Siobhán Cullen's portrayal of troubled Guardian hack Dove led us back to last year's OBITUARY. No, it wasn't an account of the career of the Floridian death metal veterans. Another tale of smalltown Ireland, this one had Cullen playing Elvira Clancy, who finds herself as the local paper's resident writer of, well, obituaries. With not much work incoming, she decides to make matters into her own hands - and it says much about the respective characters that Elvira is somehow much more sympathetic a character than Dove...
So for all the unpleasantness TV drama shows us in the Belfasts and Liverpools of the world, small town life is scarcely any safer. And so it was in two series set in Northern towns. PASSENGER was a wild ride, heading somewhere between Happy Valley and Royston Vasey. The excellent Wunmi Mosaku plays a weary Mancunian police detective, dividing her time between caring for her challenging mother-in-law and getting frustrated over the boredom of local policing. Litle does she know that Chadder Vale is about to become embroiled in a plot involving something nasty being smuggled via the bread factory, teens disappearing then returning slightly altered, dismembered stags, a weird computer game, a local fracking site... If that sounds a bit much, plenty was left unresolved at the last episode's cliffhanger, with writer Andrew Buchan revealing that he has plans for multiple series - though as yet there is no news of a potential recomissioning.
More self-contained was THE JETTY, starring Jenna Coleman as, yep, a weary police detective. Unlike Passenger's Riya, DC Ember Manning is still policing in the town in which she grew up, had a daughter at 17 and was later widowed. Consequently, she is more embedded in a community variously dealing with arson, the attempted suicide of a(nother) pregnant teenager and a visiting podcaster digging into the disappearance of (yet) a(nother) teenage girl 17 years earlier. You will note that much of this reads like a checklist of modern tropes - this isn't even the first mention of a true crime podcaster in this round-up! - but The Jetty transcends cliche to provide a layered examination of male violence, sexual exploitation and the cost of people turning a blind eye.
In theory, Michael Sheen's THE WAY was going to be a hard-hitting drama about tensions between unionised steelworkers and their bosses in Port Talbot, but it turned out to be a much stranger beast. Not so much in the basic storyline - a protest tuns violent, martial law is imposed in classic dystopian style, the central (dysfunctional) family goes on the run - but in the way it's presented, and the details inbetween the primary plot beats. The involvement of Best Living Documentary Maker Adam Curtis manifests in jerky editing involving CCTV footage, news clips both real and imaginary, and the potent imagery of the internet, including sections which the viewer knows to be either manipulated or taken out of context. These co-exist with weird fantasias to make everything, including the more kitchen sink/social realist heft of the main sequences, feel dreamlike, an effect amplified by the presence of a wild-eyed soothsayer, a red-clad monk, an Arthurian sword and Michael Sheen as a ghost.

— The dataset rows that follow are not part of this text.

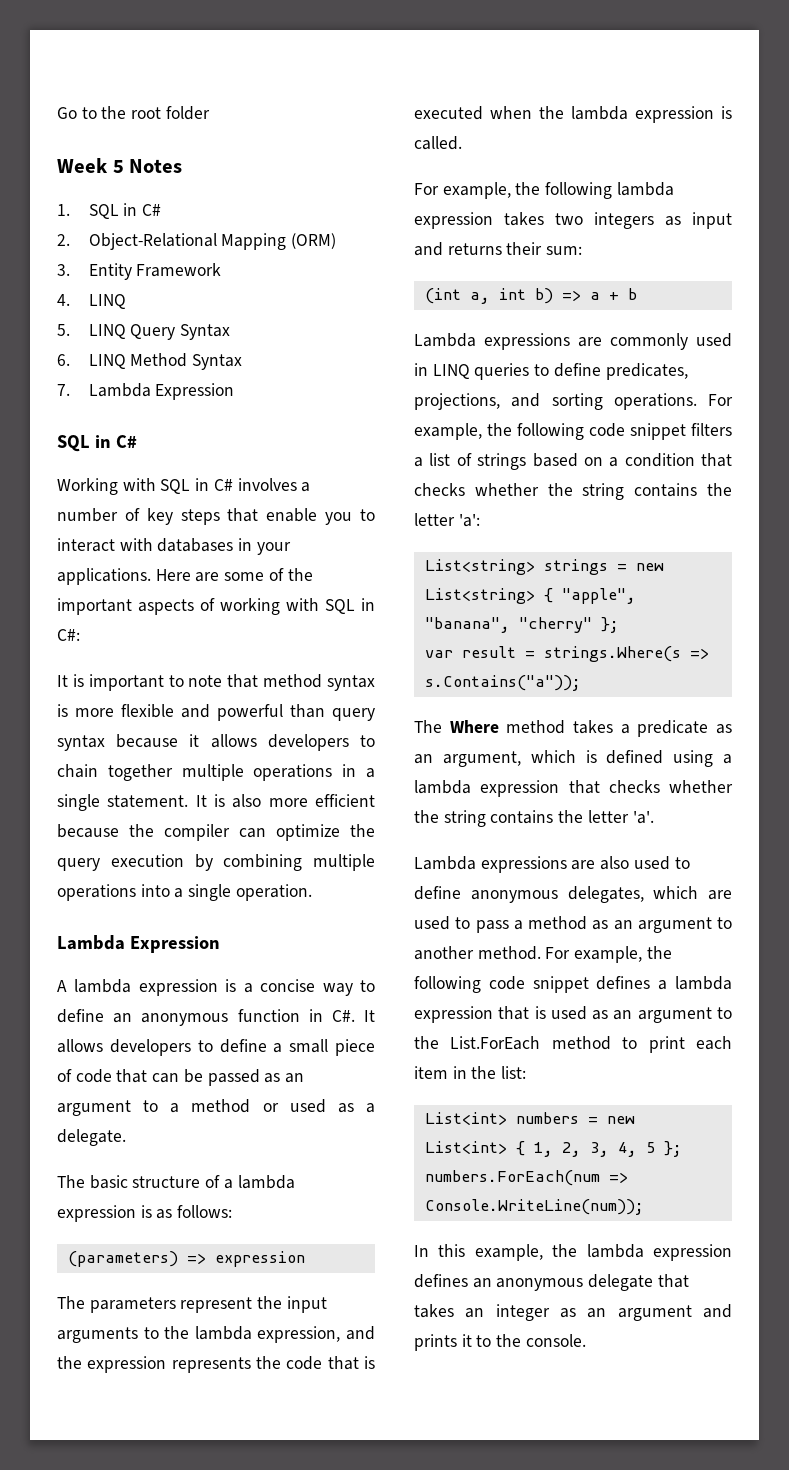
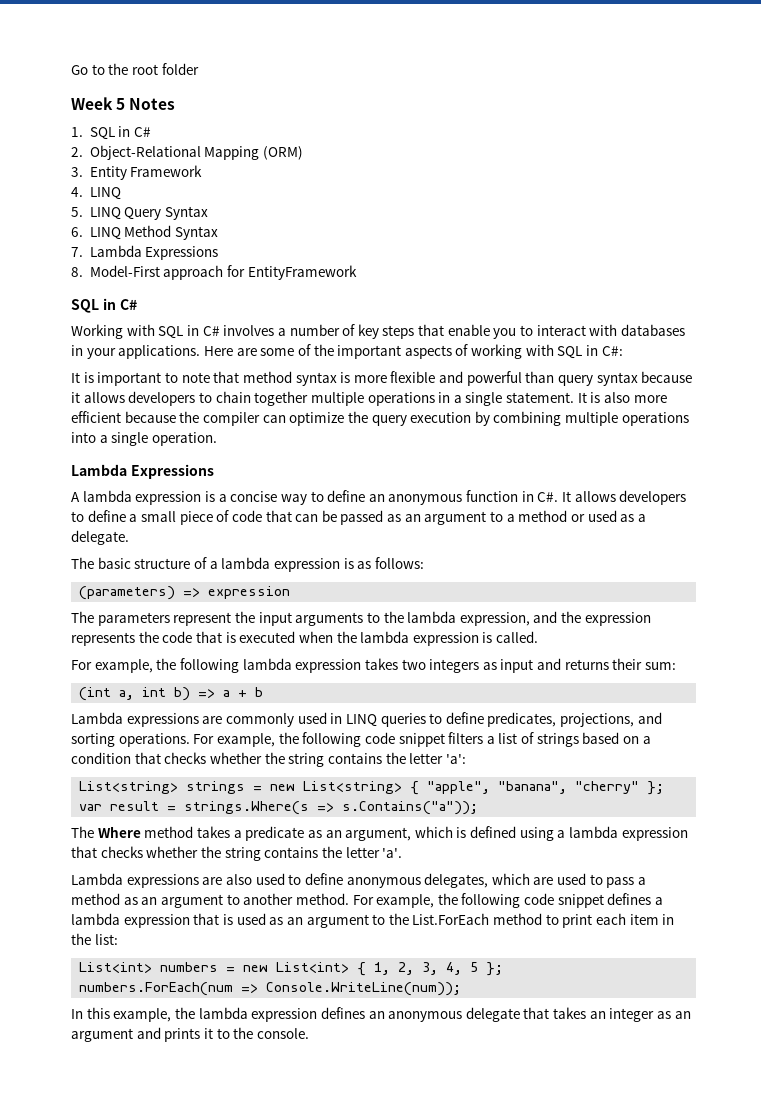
- 7. Lambda Expression
+ 7. Lambda Expressions
+ 8. Model-First approach for EntityFramework
  It is also more efficient because the compiler can optimize the query execution by combining multiple operations into a single operation.
- Lambda Expression
+ Lambda Expressions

Arguably this show toppled under its own weight after the first episode as hostility towards the whole of Wales resulted in heavy-handed allusions to the refugee crisis and the presence of a bounty hunter called, preposterously, The Welshfinder. But it was quite unlike anything else on TV this year...
...although, weirdly, I found myself reminded of it while watching GENERATION Z. I didn't have a fight to the (un)death between Sue Johnston and Anita Dobson on my bingo card for the year, but that - amongst a lot, lot more - was what we got in Ben Wheatley's zombie satire. Like Passenger, it opened with something nasty escaping from a lorry on a country road, and like The Way it employed some speedy editing to show a town being shut down by the military. Shades there also of The Midwich Cuckoos I guess, although in this instance it was not sinister kiddywinks but the elderly who were the threat, turned hungry for flesh and restored to youthful stamina while retaining more sentience than yer average zombie. As in, say, Anna & The Apocalypse, it was a small band of local teens who ended up as heroes, and consequently the dullest viewer would have sussed that this was intended as a satire of the way that the Brexit-voting, GB News-watching section of the oldster populace seem to hold the youth in a sort of jealous contempt - even if that includes their literal grandchildren. (It's worth noting that one care home resident, Robert Lindsay's Morgan, who has retained the countercultural attitudes of his youth and is friends with teenager Finn, staves off the effects of a zombie bite - using science, no less). Of the younger actors, it's Viola Prettejohn and Lewis Gribben who make the largest impression; the former imbues Finn with sufficient spiky intelligence and cynicism to evade the misifit outsider cliches which could have attached to her character, while the latter understands both the vulnerability and comic timing required to make even a nascent incel like Steff sympathetic (incidentally, if anybody ever reboots Trainspotting, Gribben would be a shoo-in for a young Spud). Not sure whether it's relevant, but the younger characters all have gender-neutral first names - maybe another subliminal refenrece to different cross-generational attitudes/flashpoints?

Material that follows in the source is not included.